Receipt of medications for opioid use disorder before and after incarceration in Massachusetts State prisons, 2014-2019

Author Department

Medicine

Document Type

Article, Peer-reviewed

Publication Date

7-2024

Abstract

Background: Little is known about how use patterns of medications for opioid use disorder (MOUDs) evolve from pre-incarceration to post-incarceration among incarcerated individuals with opioid use disorder. This article describes pre- and post-incarceration MOUD receipt during a period when naltrexone was the only type of MOUD offered in a state prison system, the Massachusetts Department of Correction (MADOC).

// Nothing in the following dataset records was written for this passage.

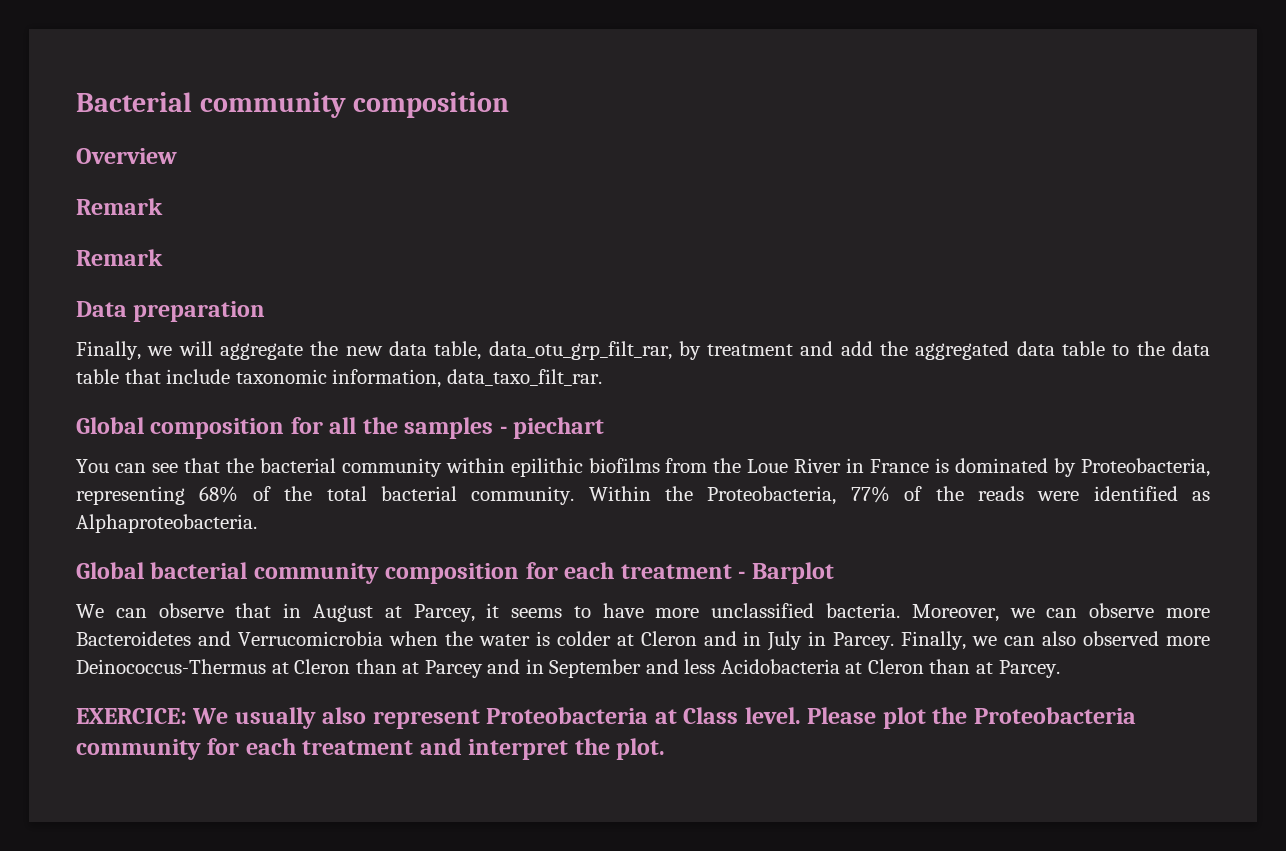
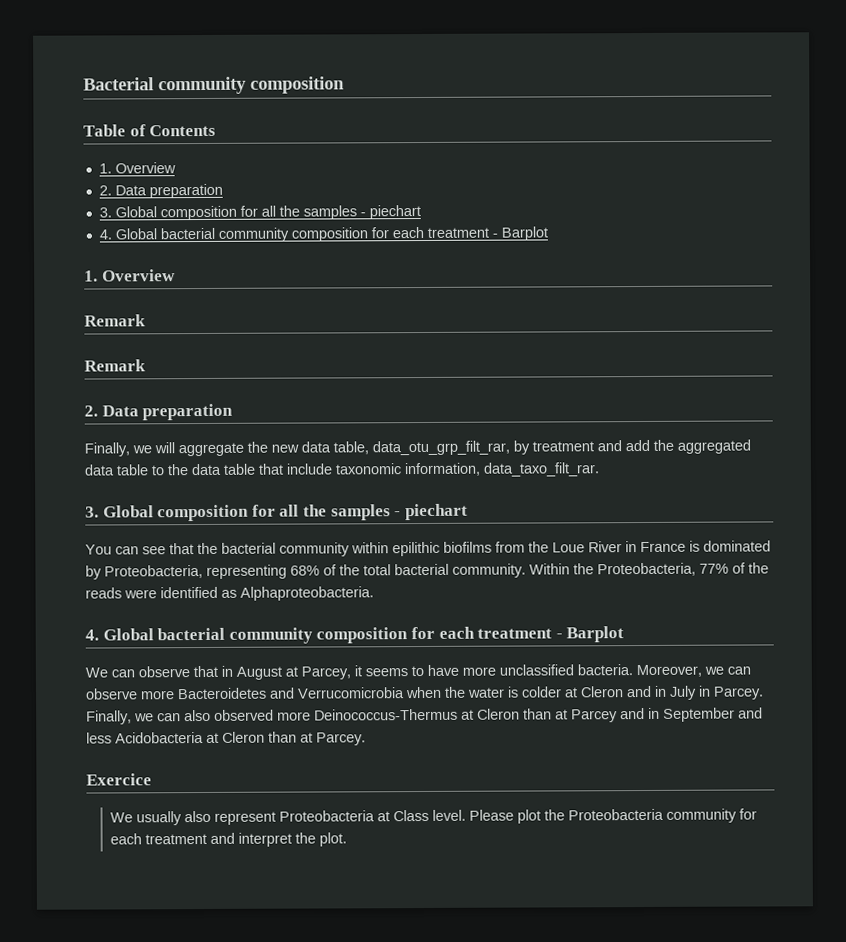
- Overview
+ Table of Contents
+ 1. Overview
+ 2. Data preparation
+ 3. Global composition for all the samples - piechart
+ 4. Global bacterial community composition for each treatment - Barplot
+ 1. Overview
  Remark
  Remark
- Data preparation
+ 2. Data preparation
  Finally, we will aggregate the new data table, data_otu_grp_filt_rar, by treatment and add the aggregated data table to the data table that include taxonomic information, data_taxo_filt_rar.
- Global composition for all the samples - piechart
+ 3. Global composition for all the samples - piechart
  Within the Proteobacteria, 77% of the reads were identified as Alphaproteobacteria.
- Global bacterial community composition for each treatment - Barplot
+ 4. Global bacterial community composition for each treatment - Barplot
- EXERCICE: We usually also represent Proteobacteria at Class level.
+ Exercice
+ We usually also represent Proteobacteria at Class level.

Methods: A retrospective cohort study of individuals with opioid use disorder who had an incarceration episode in MADOC during January 2015 to March 2019. The data source was the Massachusetts Public Health Data Warehouse, a multi-sector data platform that links individual-level data from multiple statewide datasets. We described patterns of MOUD receipt during the four weeks prior to and after an incarceration episode. Multivariable logistic regression models characterized predictors of post-incarceration MOUD receipt.

Results: In the male sample (n=691 incarcerations), from the pre- to post-incarceration periods, receipt of buprenorphine increased (14.3 % to 18.3 %), naltrexone increased (5.0 % to 10.5 %), and methadone decreased (4.7 % to 1.7 %). Similarly, in the female sample (n=892 incarcerations), from the pre- to post-incarceration periods, receipt of buprenorphine increased (10.3 % to 12.3 %, naltrexone increased (4.5 % to 9.3 %), and methadone decreased (5.0 % to 2.9 %). Much of the post-release naltrexone receipt occurred among participants in MADOC's pre-release naltrexone program.

Conclusions: MOUD receipt was low but increased slightly in the post-incarceration period. This change was driven by increases in buprenorphine and naltrexone and despite decreases in methadone.

Keywords: Buprenorphine; Data Warehousing; Methadone; Naltrexone; Opioid-related disorders; Prisoners.